= Data for analysis =

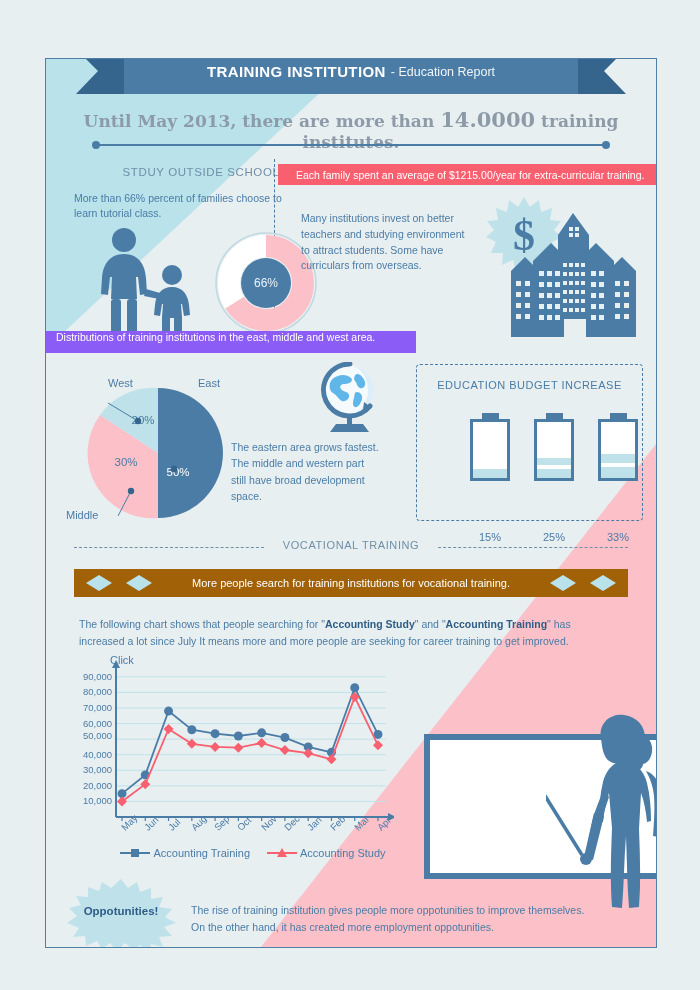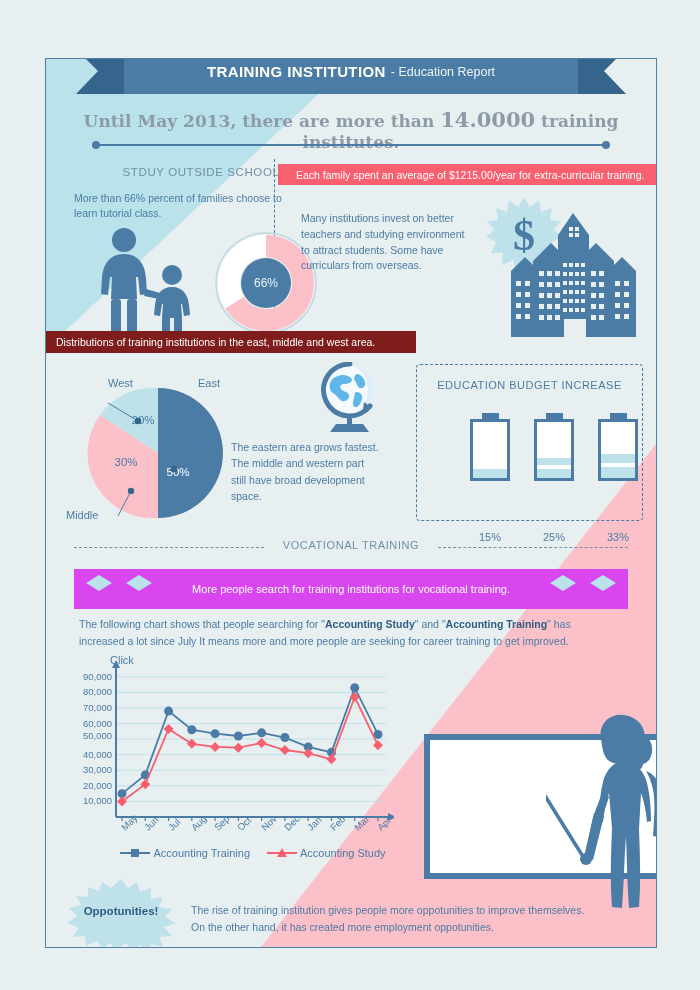"Distributions of training institutions" #pinkbar2 { align-items: center -> flex-start; background: #7f1d1d -> #8b5cf6 }
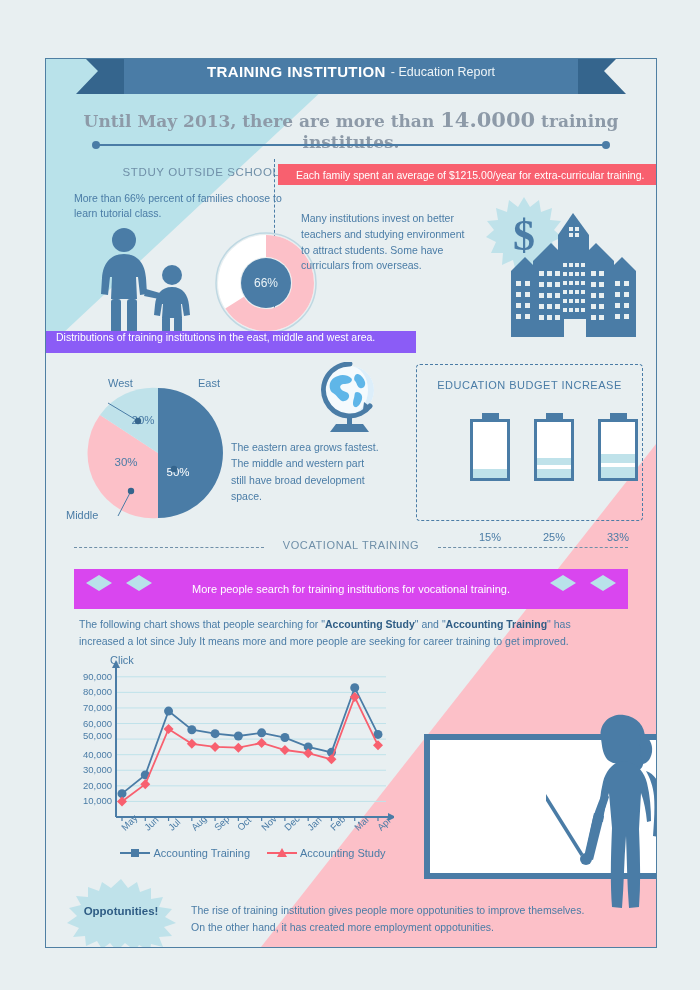"More people search for training" #banner { background: #d946ef -> #a16207; height: 40px -> 28px }
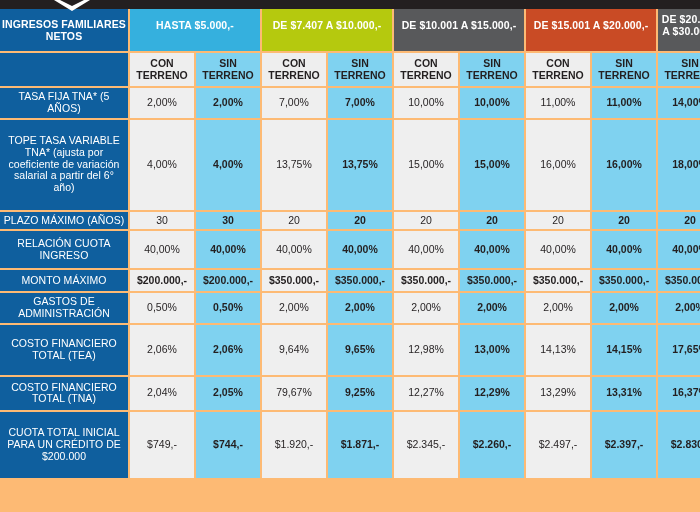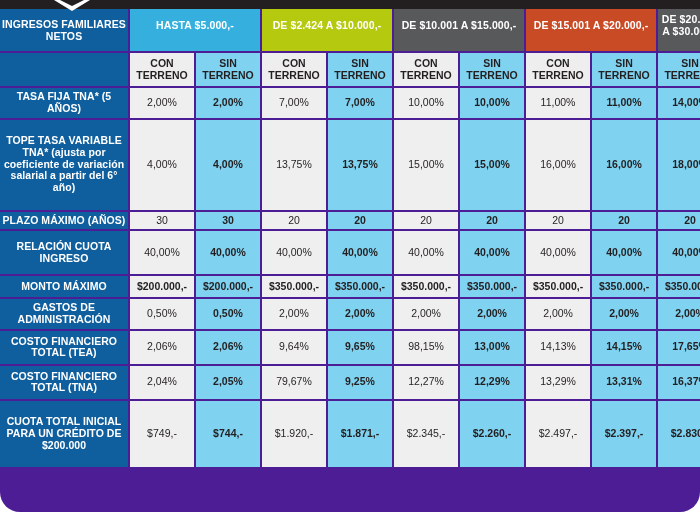"INGRESOS FAMILIARES NETOS" #sheet { background: #4c1d95 -> #fdba74; border-radius: 20px -> none }
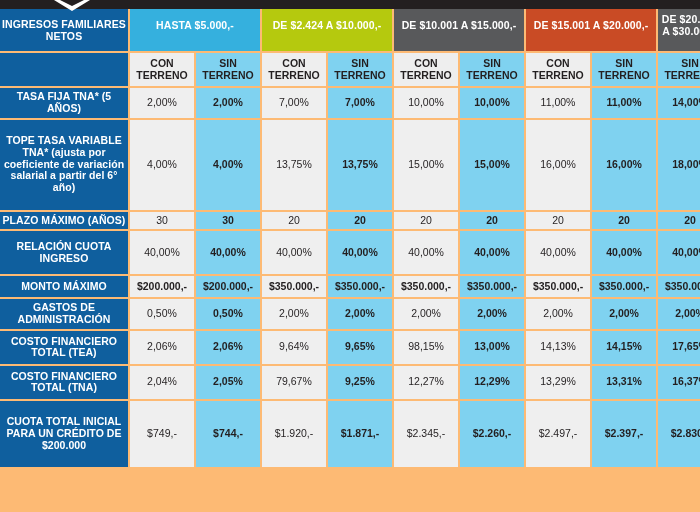"DE $2.424 A $10.000,-" th.hdr-band { text: $2.424 -> $7.407 }
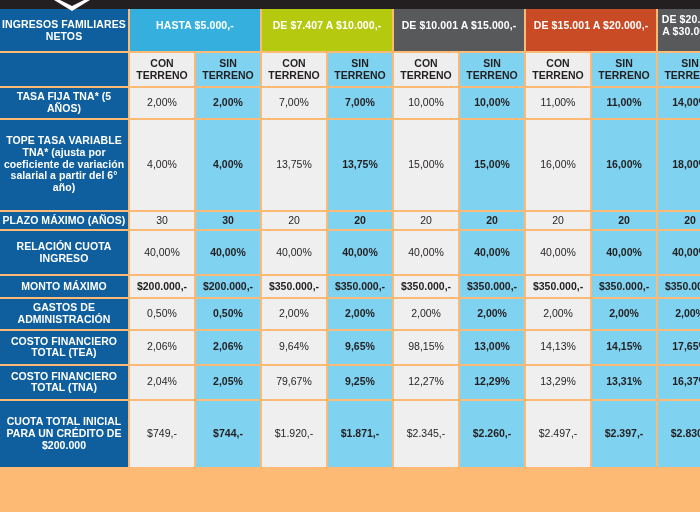"TASA FIJA TNA* (5 AÑOS)" .rowlabel { font-weight: bold -> normal }
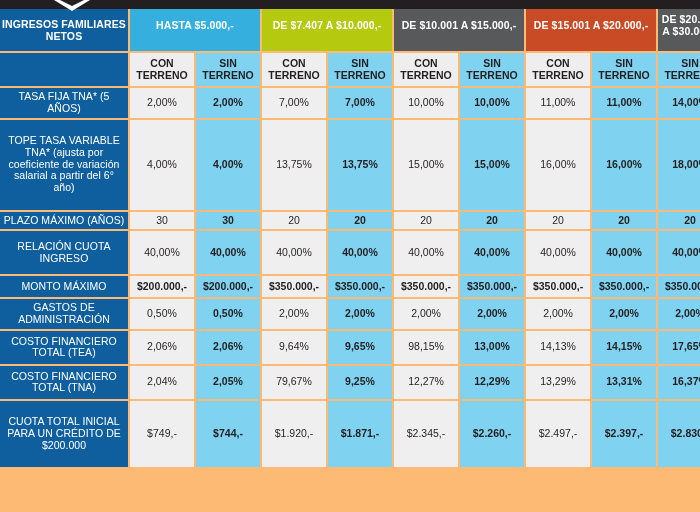"RELACIÓN CUOTA INGRESO" .r-relacion td { height: 43px -> 37px }
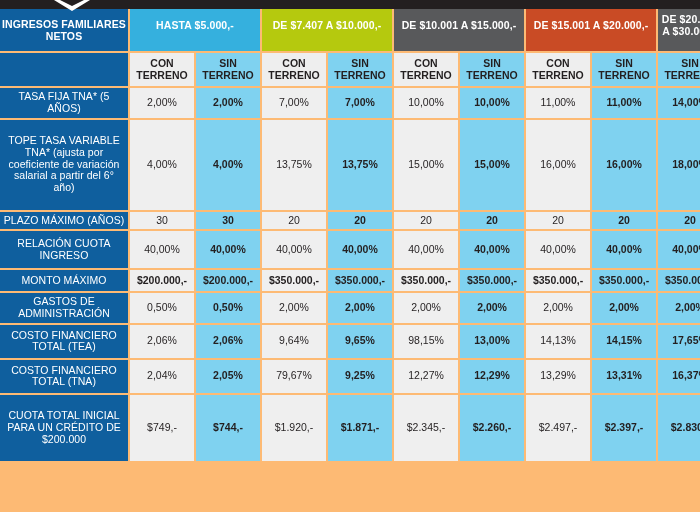"COSTO FINANCIERO TOTAL (TEA)" .r-tea td { height: 33px -> 50px }
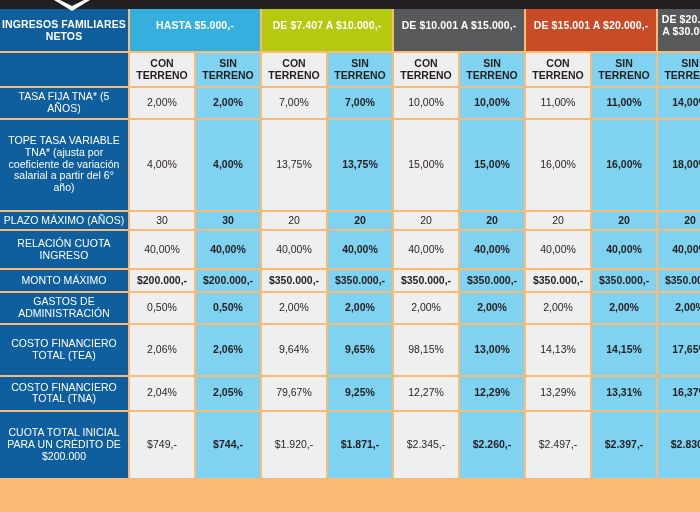"98,15%" td.cell-con { text: 98,15% -> 12,98% }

= Task brief =
Word for word, return all the entries and skip their pictures.

= Solution for this problem =
"Distributions of training institutions" #pinkbar2 { align-items: center -> flex-start; background: #7f1d1d -> #8b5cf6 }
"More people search for training" #banner { background: #d946ef -> #a16207; height: 40px -> 28px }
"INGRESOS FAMILIARES NETOS" #sheet { background: #4c1d95 -> #fdba74; border-radius: 20px -> none }
"DE $2.424 A $10.000,-" th.hdr-band { text: $2.424 -> $7.407 }
"TASA FIJA TNA* (5 AÑOS)" .rowlabel { font-weight: bold -> normal }
"RELACIÓN CUOTA INGRESO" .r-relacion td { height: 43px -> 37px }
"COSTO FINANCIERO TOTAL (TEA)" .r-tea td { height: 33px -> 50px }
"98,15%" td.cell-con { text: 98,15% -> 12,98% }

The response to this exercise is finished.